Professor do Departamento de Ciências Florestais da Esalq-USP
Op-CP-24
A água é elemento fundamental nos processos da biosfera, e sua disponibilidade natural delimita regiões onde é ou não é possível obter a desejada produtividade florestal. Essa condição básica constitui imposição natural climática que o planejamento do empreendimento florestal deve respeitar, a ponto de comprometer sua sustentabilidade econômica.
A disponibilidade natural da água é o resultado do balanço hídrico climático entre a precipitação e a evapotranspiração potencial. Ou seja, não basta se basear apenas na precipitação anual para definir se a região tem ou não tem água suficiente.
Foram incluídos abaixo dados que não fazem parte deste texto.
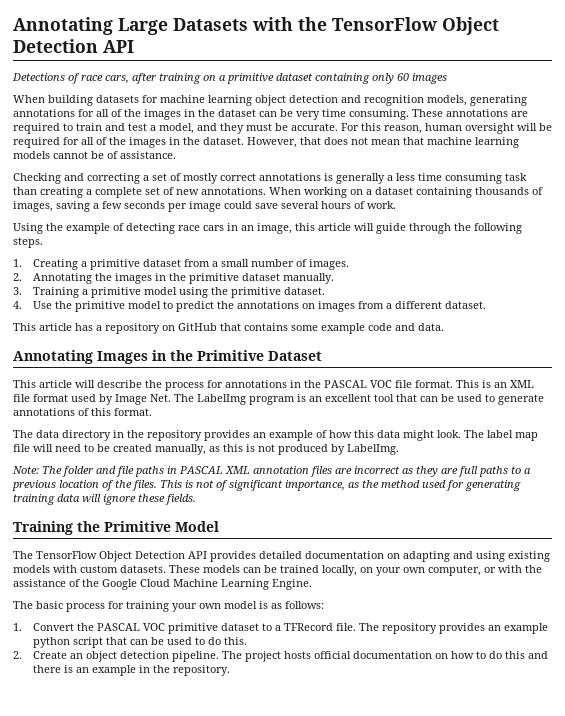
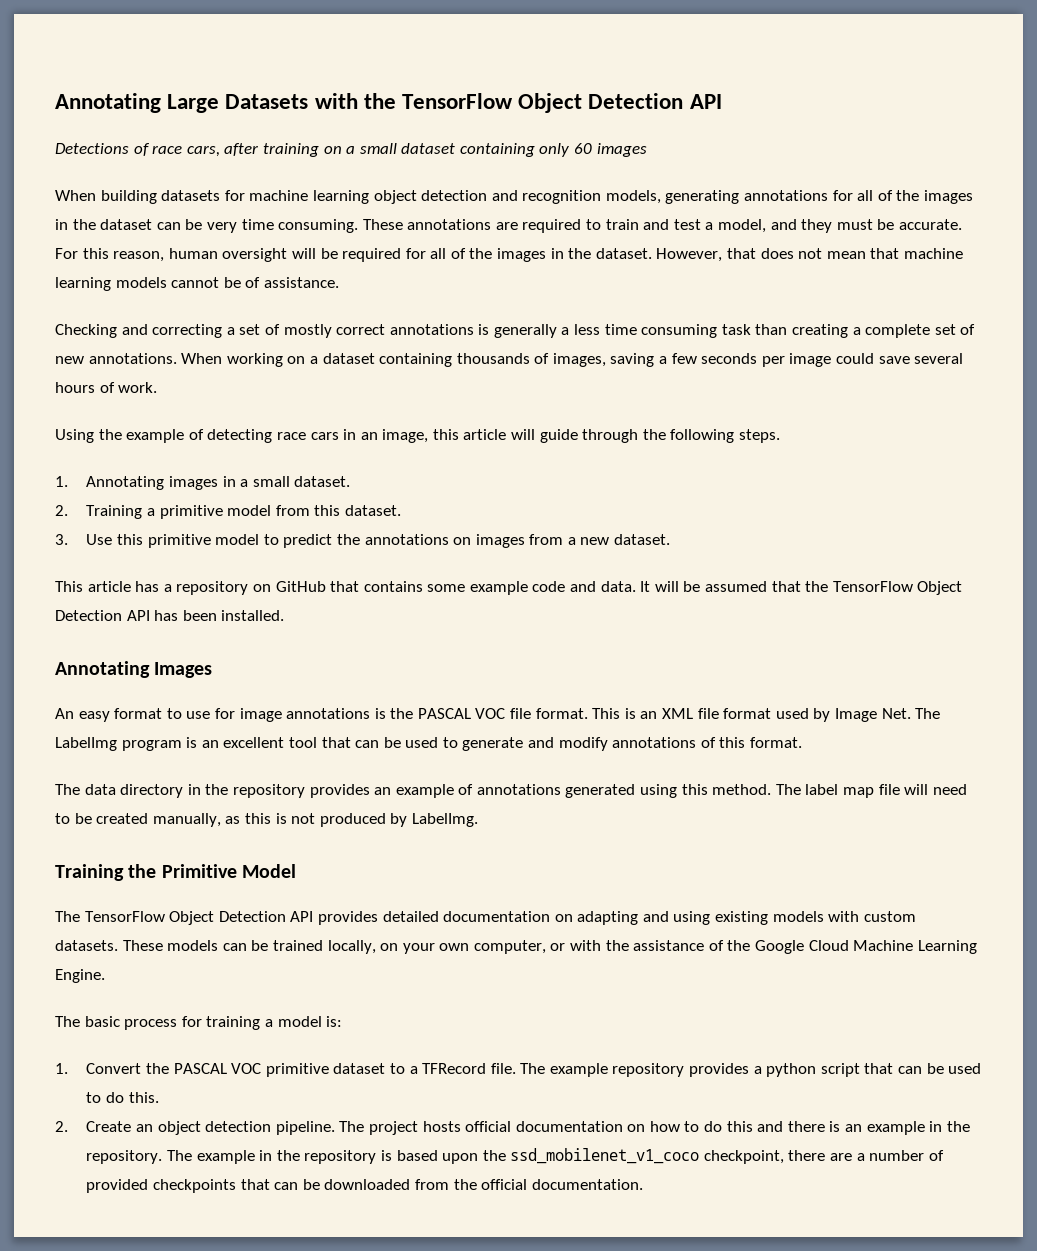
[227,73,274,84] primitive -> [359,143,397,154] small
[32,259,349,270] [13,273,334,284] [13,287,325,298] [13,301,72,309] Creating a primitive dataset from a small number of images. // 2. Annotating the images in the primitive dataset manually. // 3. Training a primitive model using the primitive dataset. // 4. Use the -> [86,476,351,490] [55,505,401,519] [55,534,143,545] Annotating images in a small dataset. // 2. Training a primitive model from this dataset. // 3. Use this
[394,301,442,309] different -> [580,537,610,545] new
[13,350,322,364] [13,380,301,391] // Annotating Images in the Primitive Dataset // This article will describe the process for annotations in -> [640,581,963,595] [55,610,285,621] [55,661,213,678] [55,708,386,722] It will be assumed that the TensorFlow Object Detection API has been installed. // Annotating Images // An easy format to use for image annotations is
(544, 399) none -> [528,737,608,751] and modify
[329,430,461,441] how this data might look. -> [476,784,772,798] annotations generated using this method.
[12,466,531,477] [12,480,521,491] [13,494,196,505] // Note: The folder and file paths in PASCAL XML annotation files are incorrect as they are full paths to a previous location of the files. This is not of significant importance, as the method used for generating training data will ignore these fields. -> (478, 820) none
[172,601,324,612] your own model is as follows: -> [264,1016,343,1027] a model is:
[381,623,548,634] repository provides an example -> [549,1063,762,1077] example repository provides a
(230, 670) none -> [166,1148,944,1164] [86,1179,643,1193] The example in the repository is based upon the ssd_mobilenet_v1_coco checkpoint, there are a number of provided checkpoints that can be downloaded from the official documentation.

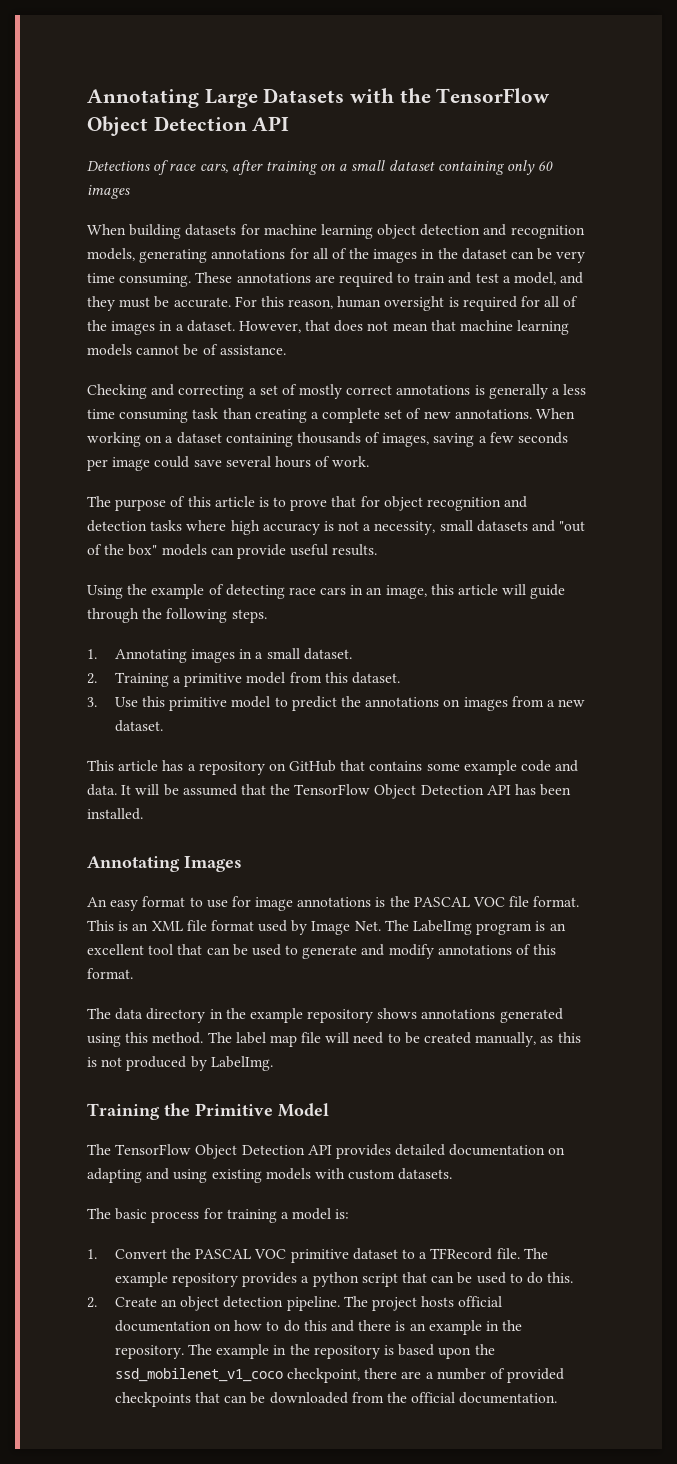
[291,248,338,259] will be -> [448,297,459,307] is
[568,248,592,259] the -> [175,324,184,331] a
(158, 387) none -> [87,496,528,511] [87,520,586,535] [87,544,378,559] // The purpose of this article is to prove that for object recognition and detection tasks where high accuracy is not a necessity, small datasets and "out of the box" models can provide useful results.
[232,784,474,798] repository provides an example of -> [249,1008,418,1023] example repository shows
[122,940,977,954] [55,969,105,983] These models can be trained locally, on your own computer, or with the assistance of the Google Cloud Machine Learning Engine. -> (453, 1174) none

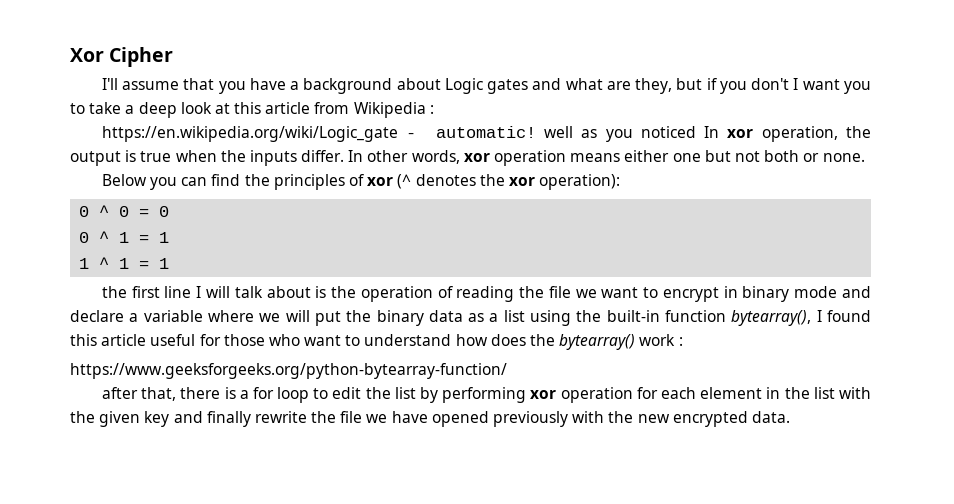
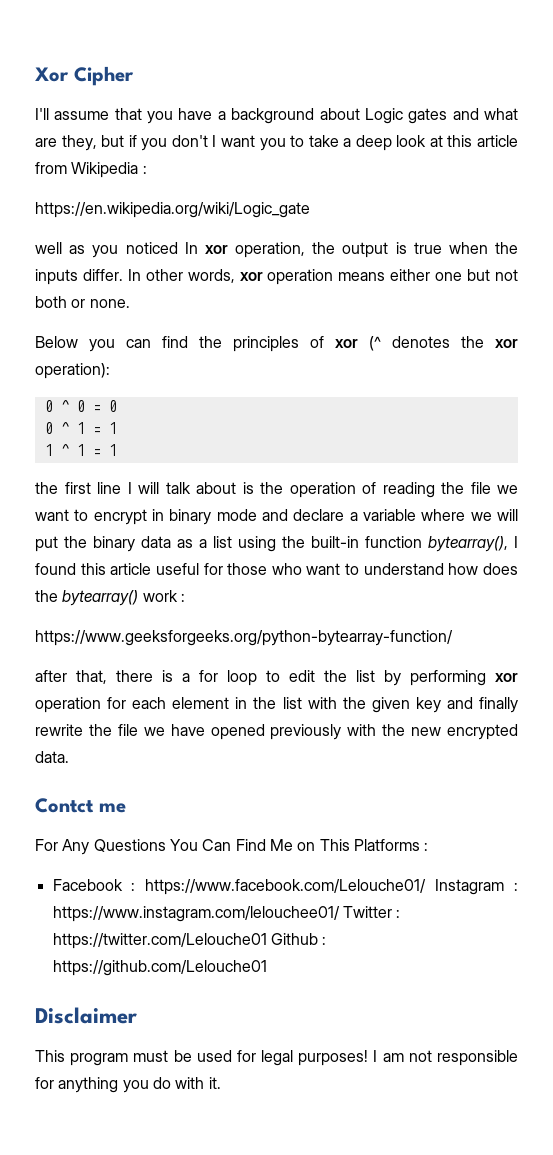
[406,126,536,138] - automatic! -> (310, 210) //
(790, 417) none -> [35,798,126,813] [35,839,429,855] [52,879,518,895] [52,906,401,922] [52,933,327,949] [52,960,267,976] [35,1007,137,1024] [35,1050,518,1066] [35,1077,221,1093] // Contct me // For Any Questions You Can Find Me on This Platforms : // Facebook : https://www.facebook.com/Lelouche01/ Instagram : https://www.instagram.com/lelouchee01/ Twitter : https://twitter.com/Lelouche01 Github : https://github.com/Lelouche01 // Disclaimer // This program must be used for legal purposes! I am not responsible for anything you do with it.

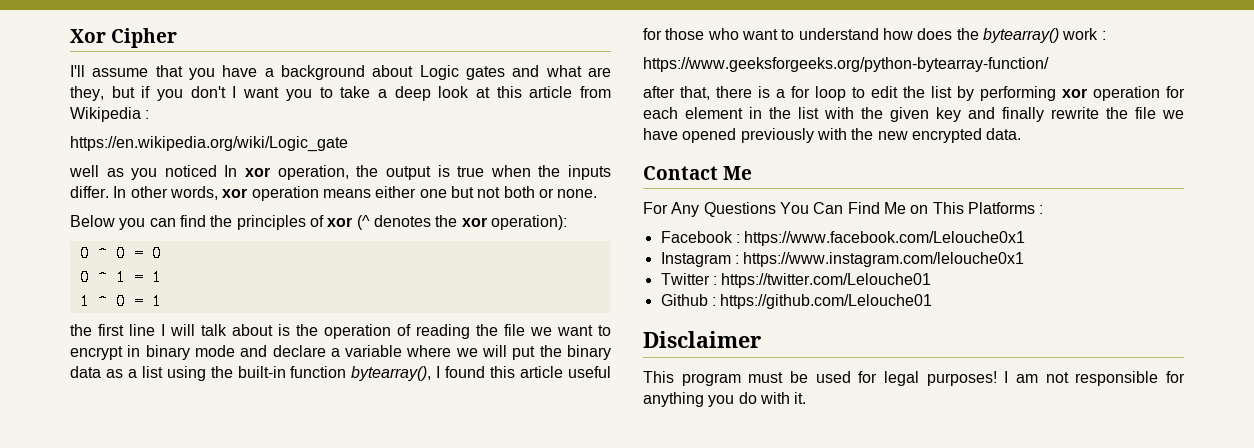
[76,444,85,456] 1 -> [115,293,126,310] 0
[35,798,126,813] Contct me -> [643,166,753,180] Contact Me
[145,879,427,895] https://www.facebook.com/Lelouche01/ -> [744,231,1026,246] https://www.facebook.com/Lelouche0x1 //
[52,906,340,922] https://www.instagram.com/lelouchee01/ -> [743,252,1025,267] https://www.instagram.com/lelouche0x1 //
(267, 941) none -> (932, 280) //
Quando a precipitação anual é maior do que a evapotranspiração potencial, ocorre excedente hídrico, que abastece o lençol freático e alimenta a vazão dos riachos.
Condições de evapotranspiração potencial maior do que a precipitação definem regiões secas, onde normalmente só há água superficial quando chove. O Nordeste semiárido, nesse sentido, já é bastante conhecido por todos, mas há também outras regiões do País onde esse balanço é crítico.
E há também regiões onde, em média, ocorre algum excedente hídrico, mas, em geral, muito pequeno e também variável de ano para ano. Tentar encontrar alternativas para a expansão florestal nessas regiões, mesmo com a ajuda da engenharia genética, carrega alto risco, não apenas do ponto de vista do sucesso do empreendimento, mas principalmente ambiental.
É imprescindível, portanto, que a análise do regime hídrico constitua aspecto fundamental no planejamento das novas fronteiras da expansão de florestas plantadas no País, a fim de evitar que os benefícios econômicos dessa expansão não sejam suplantados pelos custos ambientais.
Do ponto de vista hidrológico, os inúmeros resultados experimentais obtidos com plantações florestais no mundo todo, inclusive no Brasil, mostram, primeiro, que plantações florestais com espécies de rápido crescimento demandam muita água. Porém, mais importante, eles mostram, também, que esse consumo, embora alto, se mantém dentro das disponibilidades naturais de água, ou seja, não se trata de processo descontrolado e inerentemente impactante.
E a análise conjunta desses inúmeros resultados mostra, também, que a ocorrência de impactos hidrológicos vai depender essencialmente da análise prévia das condições naturais de disponibilidade de água. Assim, em regiões onde o excedente hídrico é normalmente pequeno, que resulta em deflúvio médio anual menor do que 10% da precipitação anual, então é bem possível que as plantações florestais vão usar todo esse pequeno excedente hídrico, na escala de microbacias.
Na linguagem popular, isso corresponde a materializar o mito de que “seca o solo”. Por outro lado, em regiões úmidas, de alto excedente hídrico, onde o deflúvio médio anual é normalmente maior do que 30% da precipitação anual, as plantações florestais apresentam, em geral, alta produtividade, por sua vez correspondente a uma maior evapotranspiração.
Nessas condições, pode ocorrer, também, alguma diminuição no deflúvio na escala de microbacias, mas não o secamento completo do riacho. Evidentemente, no primeiro caso, a eventual diminuição da água superficial pode ser ambientalmente mais perversa do que no segundo.
Essas evidências mostram a importância do planejamento adequado da expansão florestal nas novas fronteiras. Mais do que isso, elas requerem uma mudança de enfoque nas relações entre a silvicultura e a água, no sentido de também se preocupar com a permanência da água superficial, a água azul, que é a água que atende a todas as demais demandas desse precioso líquido, inclusive a demanda ambiental.
Não há nada de errado em fazer plantações florestais, ou na expansão dessas plantações para novas áreas. Não deve também ser motivo de preocupação o fato de que elas precisam de muita água, pois isso é evidência já demonstrada. O que se deve verificar, todavia, é se esse consumo de água para atender à produção florestal está dentro das possibilidades do meio, para garantir a permanência da vazão nos riachos.
Na escala operacional, isso equivale a implementar estratégias hidrossolidárias de manejo, cujo alcance envolve alternativas de espaçamento, rotação, fisiologia das espécies, percentual de ocupação da área da microbacia pelos talhões florestais, proteção das áreas hidrologicamente críticas das microbacias, proteção da superfície do solo, etc. Esse é o grande desafio da sustentabilidade hidrológica do manejo de plantações florestais.